The data |
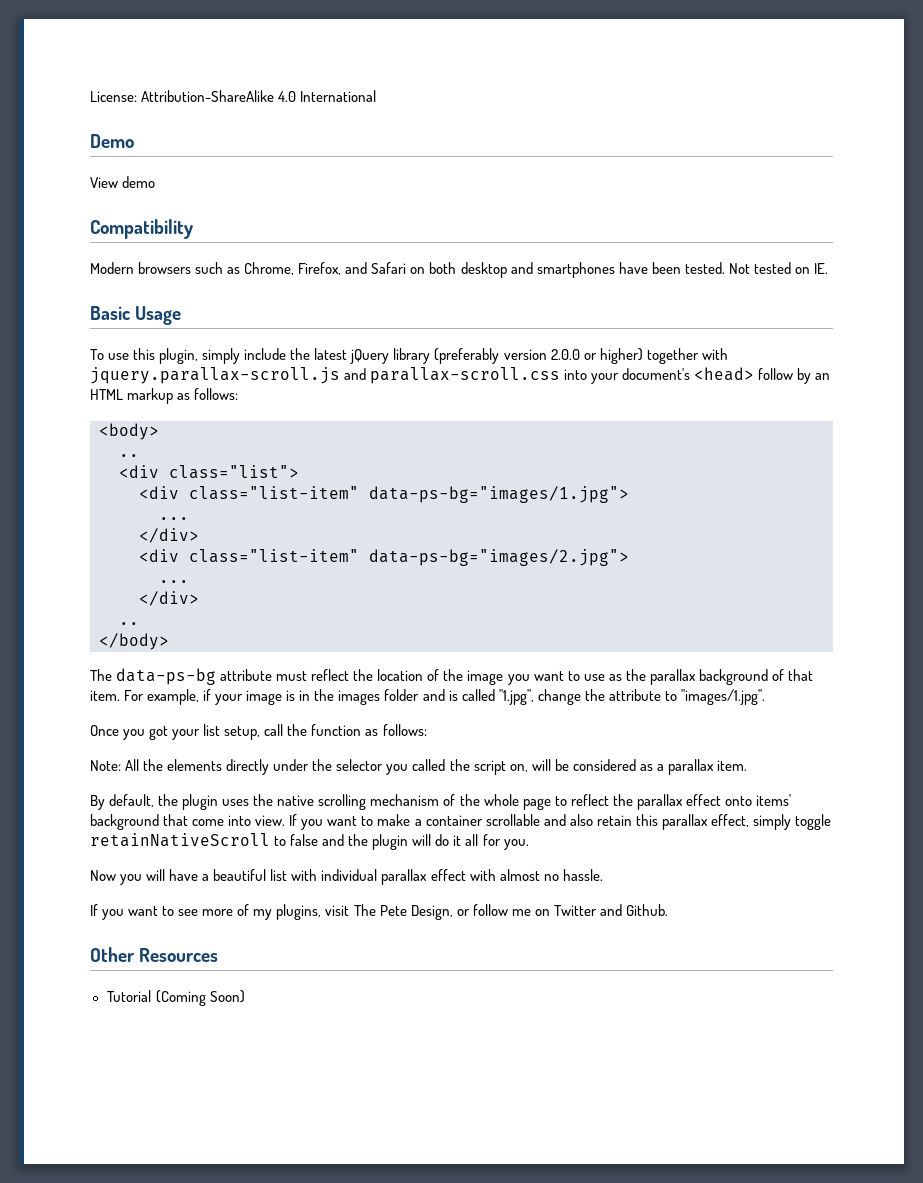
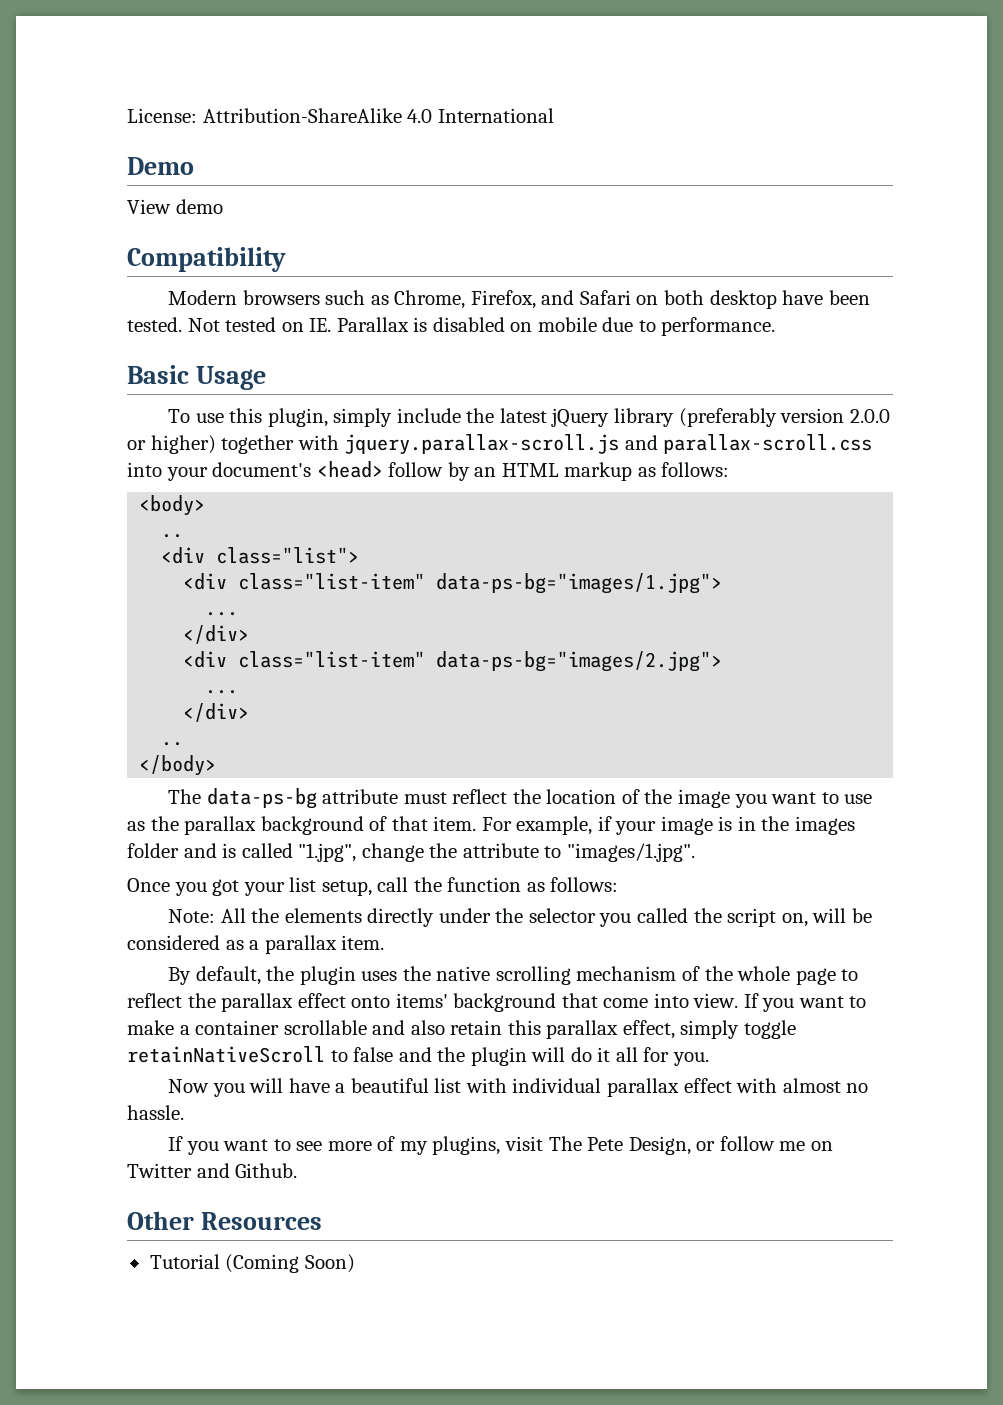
[510,262,615,278] and smartphones -> (777, 299) none
(828, 268) none -> [336,317,776,336] Parallax is disabled on mobile due to performance.

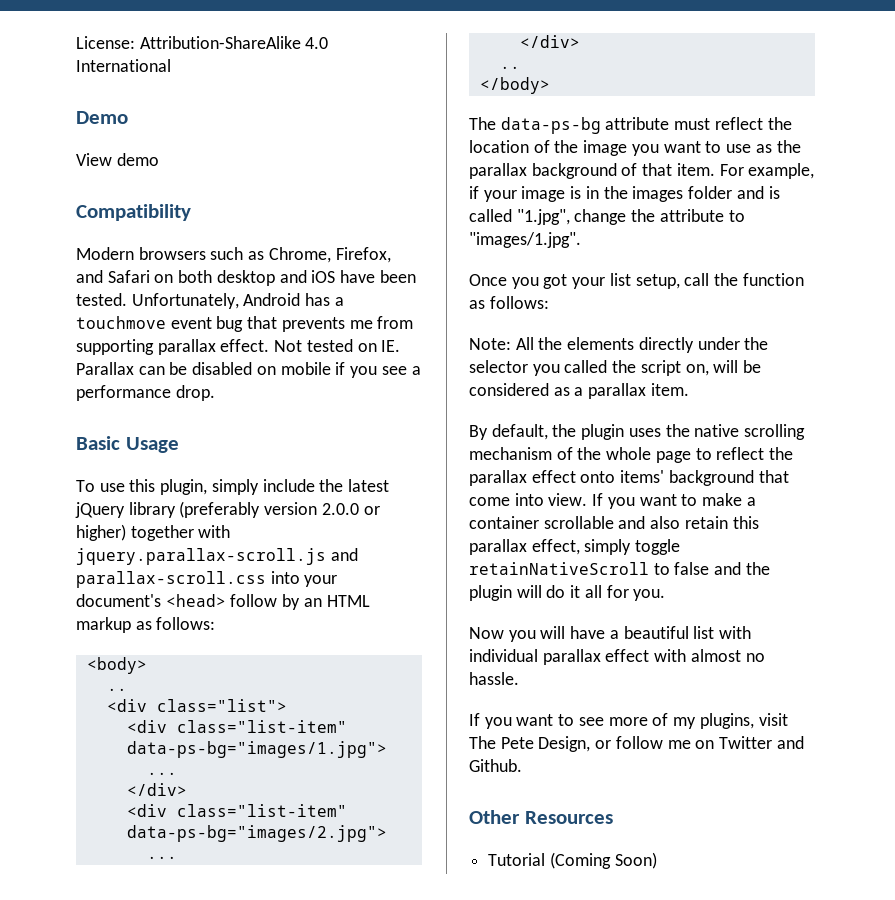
(777, 299) none -> [279,270,336,283] and iOS
(182, 324) none -> [131,293,344,309] [76,316,414,332] [76,339,270,355] Unfortunately, Android has a touchmove event bug that prevents me from supporting parallax effect.
[413,317,428,332] is -> [138,362,188,375] can be
[602,317,776,336] due to performance. -> [335,362,421,378] [76,385,215,401] if you see a performance drop.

Work task | Please restate the lines above exactly, starting at the first line of the data and stopping at the line containing "(777, 299) none -> [279,270,336,283] and iOS", which is included. Omit pictures.

Output of the exercise |
[510,262,615,278] and smartphones -> (777, 299) none
(828, 268) none -> [336,317,776,336] Parallax is disabled on mobile due to performance.

(777, 299) none -> [279,270,336,283] and iOS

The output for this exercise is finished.